Ninguém havia visto como Kenneth escapou, mais uma vez, da morte iminente.

A quantia em ouro pela cabeça dele era considerável e muita gente estava interessada na recompensa.

Mas Craig Tucker não queria o ouro.


~ ~ ~ ~ ~ ~ ~


O cheiro salgado do mar parecia estar impregnado na terra, na pedra, e a maresia no vento era quase palpável. A poucos metros do local, especificamente no fundo do abismo, o mar se chocava furiosamente contra as pedras, enquanto, na parte mais alta, um palanque de madeira era o palco do ato que justiça. A cena se desenrolava diante dos olhos de Craig e de dezenas de outros homens do estado. Piratas com cordas ao redor de seus pescoços e bancos de madeira sob os pés, não era uma cena incomum, na verdade bastante rotineira, especialmente para alguém que vivia para caçar aqueles ratos do mar. O sol estava se pondo no horizonte quando o carrasco subiu os degraus do palanque e chutou banco a banco para enforcar cada um dos piratas.

Por mais que essa visão não fosse uma novidade, perturbou profundamente a alma de Craig, que pensou que aquele dia jamais chegaria.

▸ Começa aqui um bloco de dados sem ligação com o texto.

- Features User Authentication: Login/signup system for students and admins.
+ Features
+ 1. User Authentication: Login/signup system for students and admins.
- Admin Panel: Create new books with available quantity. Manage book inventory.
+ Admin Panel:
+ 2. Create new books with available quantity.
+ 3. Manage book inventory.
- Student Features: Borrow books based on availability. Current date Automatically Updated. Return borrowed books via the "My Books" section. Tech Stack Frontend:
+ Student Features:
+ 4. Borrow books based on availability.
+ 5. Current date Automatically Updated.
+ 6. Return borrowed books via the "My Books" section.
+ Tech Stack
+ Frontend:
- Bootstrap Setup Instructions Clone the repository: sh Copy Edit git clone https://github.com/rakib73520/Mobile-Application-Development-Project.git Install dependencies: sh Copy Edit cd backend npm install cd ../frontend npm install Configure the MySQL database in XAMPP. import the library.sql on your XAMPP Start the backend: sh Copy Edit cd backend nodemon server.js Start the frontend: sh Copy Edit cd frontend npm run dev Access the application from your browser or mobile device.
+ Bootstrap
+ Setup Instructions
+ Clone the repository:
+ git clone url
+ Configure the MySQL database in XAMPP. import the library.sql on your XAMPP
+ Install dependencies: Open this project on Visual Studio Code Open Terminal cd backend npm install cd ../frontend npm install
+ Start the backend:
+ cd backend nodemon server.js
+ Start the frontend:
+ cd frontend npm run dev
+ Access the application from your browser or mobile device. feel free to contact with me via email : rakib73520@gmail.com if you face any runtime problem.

Kenneth Mccormick era um dos prisioneiros, estava no meio dos que seriam executados naquele final de tarde, mas coisa sobre isso parecia estar errada. A cena inteira parecia imprópria de uma forma que não conseguiu explicar.

Os olhos do pirata estavam fixos em Craig, um dente de ouro faltava no sorriso, instantes antes do carrasco chutar o banco que separava-o da morte.


~ ~ ~ ~ ~ ~ ~ ~


168X


Enquanto a maior parte da tripulação dormia no porão, Craig estava organizando mapas, registros, papéis e documentos a luz de algumas velas na mesa, porque não conseguiu dormir. O navio chegou em Port Royal naquele mesmo dia, quando o Sol estava no ponto mais alto do céu, e como um capitão da marinha inglesa, estava apenas seguindo as ordens da coroa, já que aquela cidade em especial sempre precisava de reforços. A lei anti-pirataria tinha acabado de entrar em vigor.

Ao menos esse era o motivo oficial.

O ambiente inteiro balançava levemente por causa das ondas, um movimento quase imperceptível para quem já estava acostumado com navios. Craig tinha em mãos os registros do pirata Mccormick, papéis com aspecto amarelado e velhos, onde não haviam muito mais coisas além de os crimes que ele cometeu, as razões para ele ser um procurado.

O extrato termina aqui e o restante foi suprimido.